Retremper la vie intime du cœur et le sentiment religieux, délivrer l’art des règles étroites et des formules stériles, renouveler l’esprit de la critique littéraire, telle est à grands traits l’œuvre de Mme de Staël. S’il ne doit rester d’elle qu’un nom, ce nom sera toujours celui d’un grand initiateur. Elle a inauguré dans les directions les plus diverses le mouvement intellectuel et moral de notre époque. Elle a ensemencé le siècle d’idées fécondes ; elle a donné comme une nouvelle âme à notre poésie.

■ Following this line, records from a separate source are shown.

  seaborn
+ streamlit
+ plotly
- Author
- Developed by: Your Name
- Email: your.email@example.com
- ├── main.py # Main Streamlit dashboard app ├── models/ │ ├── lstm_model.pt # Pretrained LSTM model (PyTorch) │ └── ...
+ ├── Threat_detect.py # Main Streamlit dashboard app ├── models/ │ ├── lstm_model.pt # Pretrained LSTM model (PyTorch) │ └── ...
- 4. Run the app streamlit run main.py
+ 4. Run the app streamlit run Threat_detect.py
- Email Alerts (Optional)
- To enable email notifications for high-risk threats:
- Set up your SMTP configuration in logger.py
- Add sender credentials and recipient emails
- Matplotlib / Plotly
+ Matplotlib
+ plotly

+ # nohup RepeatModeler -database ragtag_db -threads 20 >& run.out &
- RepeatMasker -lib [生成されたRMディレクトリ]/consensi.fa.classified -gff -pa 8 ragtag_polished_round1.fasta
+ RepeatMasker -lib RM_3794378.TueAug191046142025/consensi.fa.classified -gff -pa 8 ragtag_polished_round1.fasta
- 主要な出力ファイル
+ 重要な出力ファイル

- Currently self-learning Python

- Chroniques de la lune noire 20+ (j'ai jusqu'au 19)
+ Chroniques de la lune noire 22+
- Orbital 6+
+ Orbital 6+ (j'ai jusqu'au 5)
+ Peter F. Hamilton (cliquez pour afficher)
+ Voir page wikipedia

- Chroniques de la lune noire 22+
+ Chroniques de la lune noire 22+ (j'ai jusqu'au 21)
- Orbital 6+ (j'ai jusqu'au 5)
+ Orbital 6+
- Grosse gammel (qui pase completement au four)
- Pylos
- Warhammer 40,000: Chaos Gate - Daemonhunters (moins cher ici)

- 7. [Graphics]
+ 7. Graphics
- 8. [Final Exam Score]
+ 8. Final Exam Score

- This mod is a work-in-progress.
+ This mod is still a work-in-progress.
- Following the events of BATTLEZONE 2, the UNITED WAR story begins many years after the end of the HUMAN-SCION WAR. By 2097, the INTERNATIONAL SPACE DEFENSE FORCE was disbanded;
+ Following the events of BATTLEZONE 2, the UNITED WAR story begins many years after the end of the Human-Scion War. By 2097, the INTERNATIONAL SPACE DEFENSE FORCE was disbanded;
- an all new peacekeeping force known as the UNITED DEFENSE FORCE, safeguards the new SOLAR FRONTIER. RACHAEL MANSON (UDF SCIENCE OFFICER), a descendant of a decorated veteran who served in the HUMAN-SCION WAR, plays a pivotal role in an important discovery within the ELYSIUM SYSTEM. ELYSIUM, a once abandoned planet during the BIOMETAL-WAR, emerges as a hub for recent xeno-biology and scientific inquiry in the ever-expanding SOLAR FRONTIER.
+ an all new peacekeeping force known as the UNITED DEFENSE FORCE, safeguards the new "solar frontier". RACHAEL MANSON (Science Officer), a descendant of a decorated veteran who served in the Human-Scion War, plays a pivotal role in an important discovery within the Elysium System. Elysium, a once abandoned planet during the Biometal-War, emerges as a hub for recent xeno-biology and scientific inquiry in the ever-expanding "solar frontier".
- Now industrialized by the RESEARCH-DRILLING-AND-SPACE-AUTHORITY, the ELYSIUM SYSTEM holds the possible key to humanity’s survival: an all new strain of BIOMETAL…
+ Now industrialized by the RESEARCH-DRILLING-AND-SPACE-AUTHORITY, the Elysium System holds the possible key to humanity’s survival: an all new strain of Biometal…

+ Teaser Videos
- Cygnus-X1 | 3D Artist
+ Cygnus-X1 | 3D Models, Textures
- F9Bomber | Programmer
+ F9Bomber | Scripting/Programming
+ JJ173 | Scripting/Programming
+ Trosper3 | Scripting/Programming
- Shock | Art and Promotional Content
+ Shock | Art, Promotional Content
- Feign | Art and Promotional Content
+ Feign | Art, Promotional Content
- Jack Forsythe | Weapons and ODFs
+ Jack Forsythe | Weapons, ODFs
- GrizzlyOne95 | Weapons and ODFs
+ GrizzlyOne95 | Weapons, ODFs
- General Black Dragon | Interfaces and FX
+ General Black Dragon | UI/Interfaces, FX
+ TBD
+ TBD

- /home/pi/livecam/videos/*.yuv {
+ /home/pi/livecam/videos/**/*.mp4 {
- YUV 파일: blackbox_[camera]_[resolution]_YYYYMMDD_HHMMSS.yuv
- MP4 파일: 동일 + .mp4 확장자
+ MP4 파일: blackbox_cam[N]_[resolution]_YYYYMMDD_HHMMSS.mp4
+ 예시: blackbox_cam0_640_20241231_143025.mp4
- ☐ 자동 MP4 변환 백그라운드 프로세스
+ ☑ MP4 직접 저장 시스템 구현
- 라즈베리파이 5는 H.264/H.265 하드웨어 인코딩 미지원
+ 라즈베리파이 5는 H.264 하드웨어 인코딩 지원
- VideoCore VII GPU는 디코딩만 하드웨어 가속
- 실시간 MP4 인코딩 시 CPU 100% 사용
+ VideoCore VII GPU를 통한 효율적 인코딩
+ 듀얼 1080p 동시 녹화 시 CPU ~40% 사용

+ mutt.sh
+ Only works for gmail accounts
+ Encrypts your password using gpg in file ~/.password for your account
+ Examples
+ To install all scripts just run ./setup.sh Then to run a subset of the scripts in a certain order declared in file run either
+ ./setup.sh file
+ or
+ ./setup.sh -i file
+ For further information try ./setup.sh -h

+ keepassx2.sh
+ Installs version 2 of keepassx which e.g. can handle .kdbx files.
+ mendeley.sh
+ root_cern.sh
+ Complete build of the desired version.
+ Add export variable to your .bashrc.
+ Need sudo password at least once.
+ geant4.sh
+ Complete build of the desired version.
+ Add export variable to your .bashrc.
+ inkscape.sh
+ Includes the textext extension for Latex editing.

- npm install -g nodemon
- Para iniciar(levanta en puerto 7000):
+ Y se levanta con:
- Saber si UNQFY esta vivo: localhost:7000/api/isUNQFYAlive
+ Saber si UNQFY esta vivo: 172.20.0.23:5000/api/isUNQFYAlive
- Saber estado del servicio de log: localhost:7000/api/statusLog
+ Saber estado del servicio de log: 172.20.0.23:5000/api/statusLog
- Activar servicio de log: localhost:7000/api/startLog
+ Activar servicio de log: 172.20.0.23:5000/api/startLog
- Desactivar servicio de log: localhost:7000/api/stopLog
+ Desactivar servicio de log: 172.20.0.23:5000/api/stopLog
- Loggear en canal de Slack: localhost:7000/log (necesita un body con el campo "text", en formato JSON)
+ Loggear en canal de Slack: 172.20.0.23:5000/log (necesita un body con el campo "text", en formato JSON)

Si l’on peut dire que Mme de Staël, dont l’esprit est allé sans cesse se développant, a réalisé pour elle-même, dans la suite de son progrès intellectuel et moral, cette théorie de la perfectibilité qui fut le fondement même de sa philosophie, ce qui frappe au contraire dans Chateaubriand, c’est la fixité des vues d’après lesquelles il compose sa vie aussi bien que ses ouvrages. Ce xixe siècle que Mme de Staël veut unir au xviiie, Chateaubriand l’y oppose. Il est le promoteur d’une réaction pour laquelle tout accommodement serait une trahison et un sacrilège. Et même, en se tenant à ce point de vue, son Essai sur les révolutions pourrait fort bien rentrer dans l’unité de son œuvre, puisqu’il est dirigé tout entier contre la doctrine du progrès, dernier mot de la philosophie que le xviiie siècle léguait au nôtre. Si Chateaubriand n’y est pas encore chrétien, il semble, après tout, que l’état moral dont témoigne l’œuvre soit très favorable à la conversion, et qu’un jeune homme si douloureusement sceptique ne doive pas regimber contre les aiguillons de la grâce.